Mike Hosking's recent article, "Get your hands off my car", on the parking-free Daisy apartments by Okham Residential suggests the council is trying to ban all cars, including his Ferrari, and replace every road with bike lanes. I'll tell you a secret. I love cars, particularly Maseratis, and this couldn't be further from the truth.
Rather than telling people how to live, what we are simply trying to do is respond, facilitate, champion and enable those who want to build a more inclusive and prosperous city with not only choices in transport but choices in housing as well as the number of car parks based on needs and location. We are not being prescriptive at all.
We can't bury our heads about climate change, nor can we avoid or not plan for the resurgence of bike ownership, fewer young people seeking driving licences, and a simple preference for many city dwellers to use convenient car share schemes, Uber or public transport for many everyday trips. It happens elsewhere in the world. Why not in Auckland?

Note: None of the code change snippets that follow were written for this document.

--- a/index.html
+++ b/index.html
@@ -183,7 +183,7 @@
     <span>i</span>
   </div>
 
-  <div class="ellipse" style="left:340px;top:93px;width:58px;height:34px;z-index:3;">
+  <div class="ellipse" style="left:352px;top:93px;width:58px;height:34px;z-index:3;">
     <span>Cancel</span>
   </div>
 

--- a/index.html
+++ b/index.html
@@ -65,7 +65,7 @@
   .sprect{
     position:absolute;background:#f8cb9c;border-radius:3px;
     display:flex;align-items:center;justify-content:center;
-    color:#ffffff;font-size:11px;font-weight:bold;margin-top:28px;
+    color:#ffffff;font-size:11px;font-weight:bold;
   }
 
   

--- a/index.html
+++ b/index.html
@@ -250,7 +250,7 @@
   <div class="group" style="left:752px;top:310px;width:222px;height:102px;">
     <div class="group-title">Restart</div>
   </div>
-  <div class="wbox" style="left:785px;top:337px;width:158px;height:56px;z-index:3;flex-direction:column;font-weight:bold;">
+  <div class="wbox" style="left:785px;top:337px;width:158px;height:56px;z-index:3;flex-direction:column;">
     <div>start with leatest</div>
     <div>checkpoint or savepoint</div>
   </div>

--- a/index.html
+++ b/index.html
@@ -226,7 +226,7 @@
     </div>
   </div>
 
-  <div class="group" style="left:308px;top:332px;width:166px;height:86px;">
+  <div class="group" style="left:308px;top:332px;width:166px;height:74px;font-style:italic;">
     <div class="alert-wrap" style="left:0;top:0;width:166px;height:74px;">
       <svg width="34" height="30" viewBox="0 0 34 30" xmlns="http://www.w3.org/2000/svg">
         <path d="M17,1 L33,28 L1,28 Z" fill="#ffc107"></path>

How different are we really?
Rather than anti-car, the Daisy development is in fact pro-car because it takes vehicles off the road, builds the patronage for more Public Transport and then frees up the streets for drivers to drive more freely and with less congestion. It's win-win surely?
The Daisy and similar developments that are in planning around the city, are simply a commercially smart and practical response to how many want to live. It's a free market economics in action and you'd think that it would be right up Mike's alley.